Segment Open

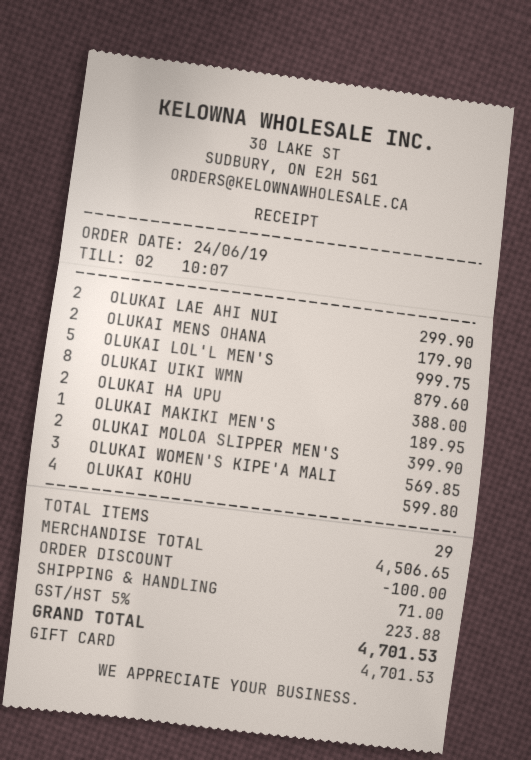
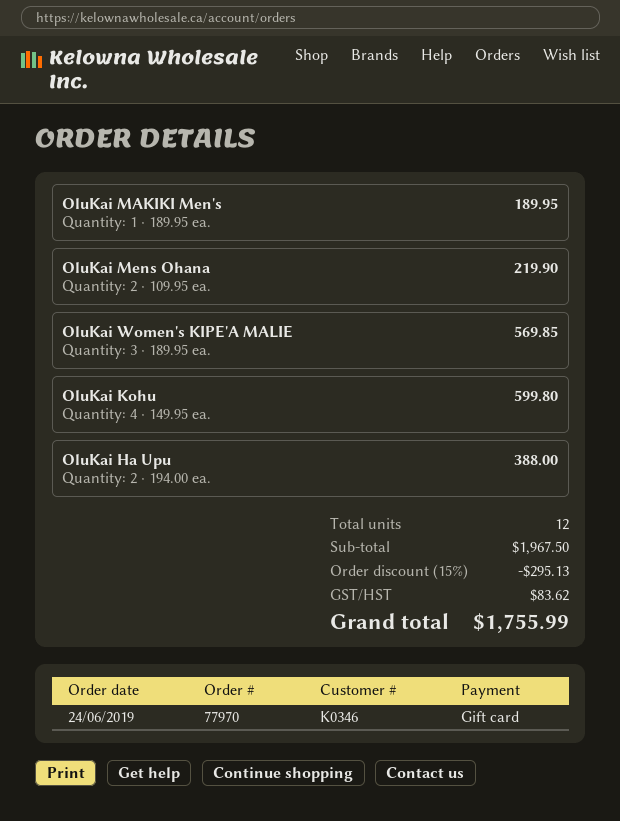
OLUKAI LAE AHI NUI: 2 for 299.90 -> none
OLUKAI MENS OHANA: 2 for 179.90 -> 2 for 219.90
OLUKAI LOL'L MEN'S: 5 for 999.75 -> none
OLUKAI UIKI WMN: 8 for 879.60 -> none
OLUKAI MOLOA SLIPPER MEN'S: 2 for 399.90 -> none
total quantity: 29 -> 12
subtotal: 4506.65 -> 1967.50
discount: 100.00 -> 295.13
shipping: 71.00 -> none
tax: 223.88 -> 83.62
total: 4701.53 -> 1755.99

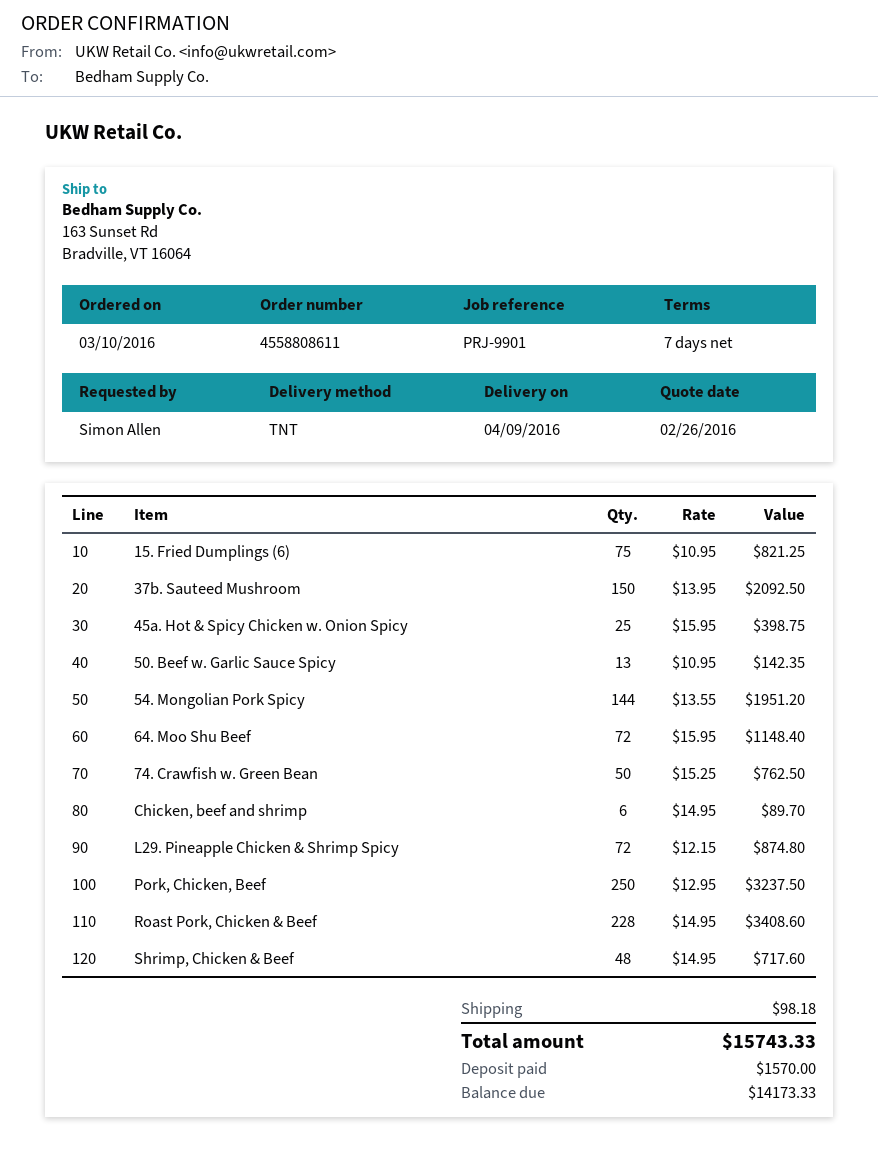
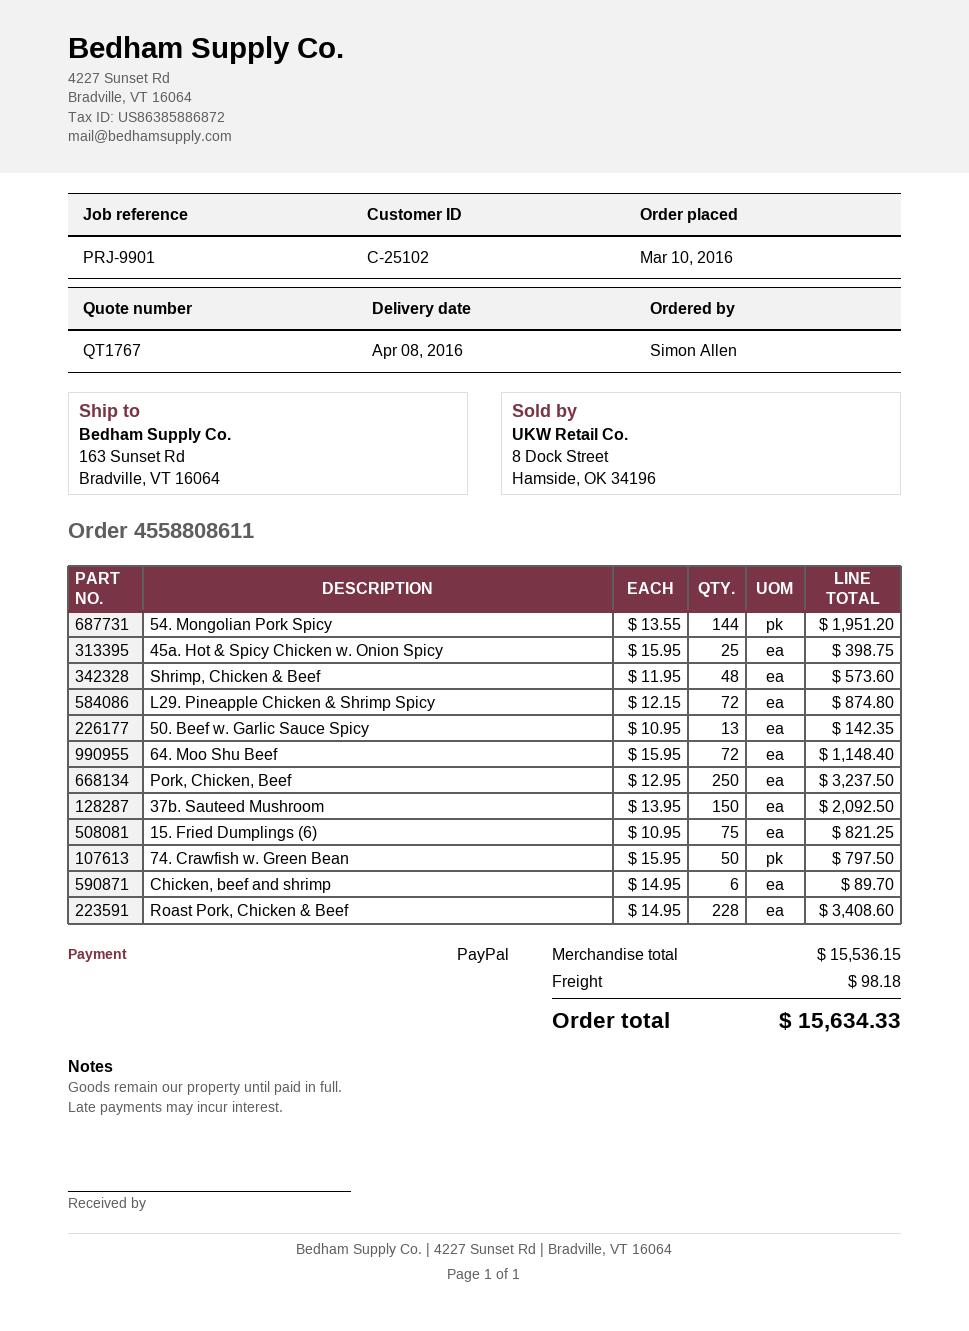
delivery date: 2016-04-09 -> 2016-04-08
74. Crawfish w. Green Bean: 50 x 15.25 = 762.50 -> 50 x 15.95 = 797.50
Shrimp, Chicken & Beef: 48 x 14.95 = 717.60 -> 48 x 11.95 = 573.60
total: 15743.33 -> 15634.33

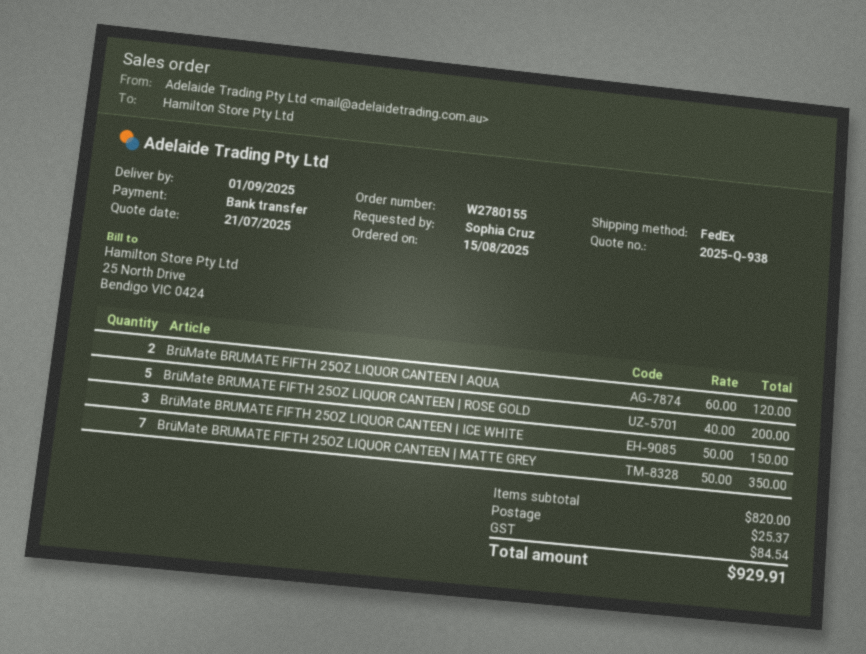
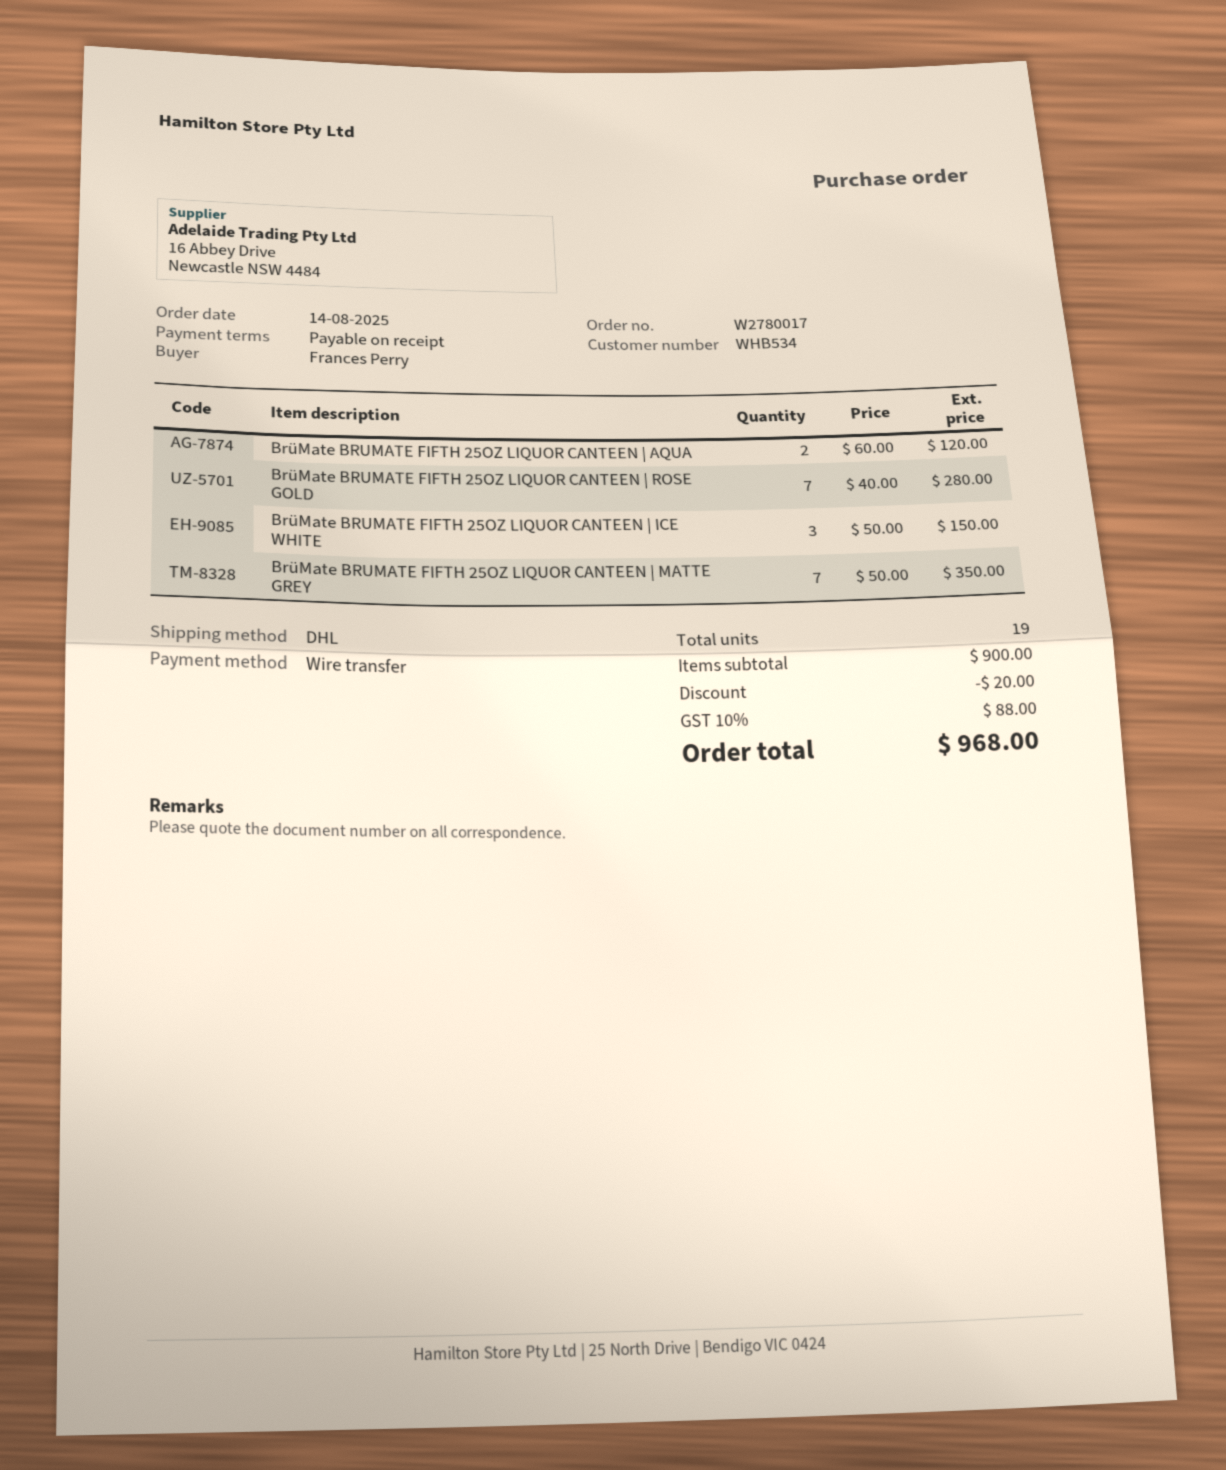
order number: W2780155 -> W2780017
order date: 2025-08-15 -> 2025-08-14
ordered by: Sophia Cruz -> Frances Perry
shipping method: FedEx -> DHL
BrüMate BRUMATE FIFTH 25OZ LIQUOR CANTEEN | ROSE GOLD: 5 x 40.00 = 200.00 -> 7 x 40.00 = 280.00
subtotal: 820.00 -> 900.00
discount: none -> 20.00
shipping: 25.37 -> none
tax: 84.54 -> 88.00
total: 929.91 -> 968.00

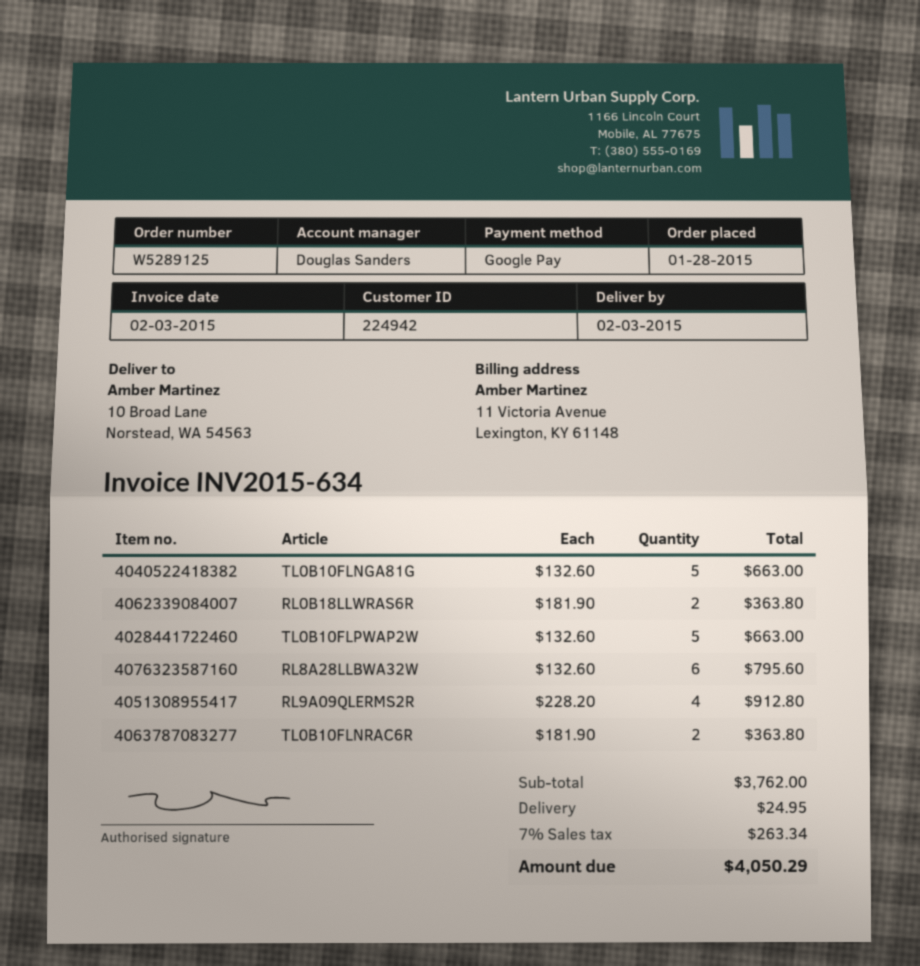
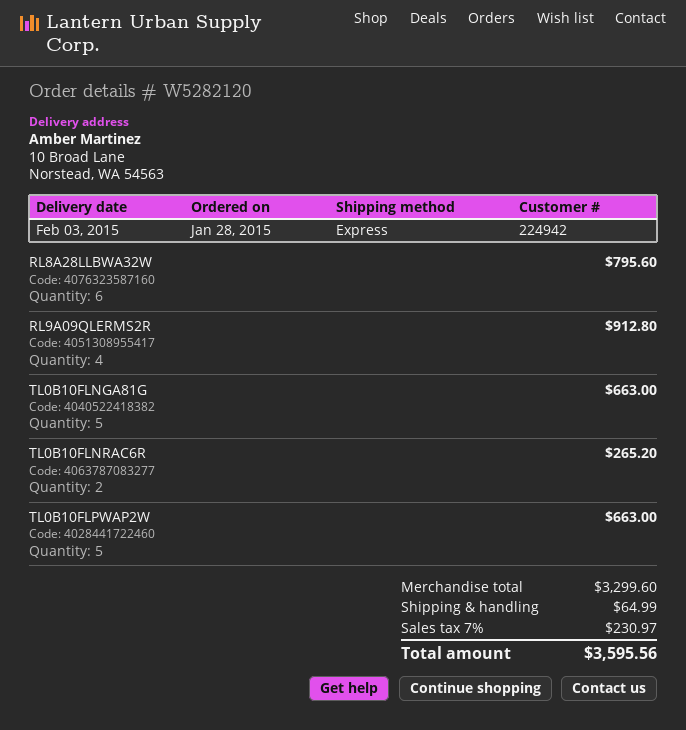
order number: W5289125 -> W5282120
RL0B18LLWRAS6R: 2 for 363.80 -> none
TL0B10FLNRAC6R: 2 for 363.80 -> 2 for 265.20
subtotal: 3762.00 -> 3299.60
shipping: 24.95 -> 64.99
tax: 7% = 263.34 -> 7% = 230.97
total: 4050.29 -> 3595.56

Segment Closed

- **WHAT IS NEEDED**:
Among the entries, copy every line containing the word "shipping".

- **SOLUTION FOR THIS EXERCISE**:
shipping: 71.00 -> none
shipping method: FedEx -> DHL
shipping: 25.37 -> none
shipping: 24.95 -> 64.99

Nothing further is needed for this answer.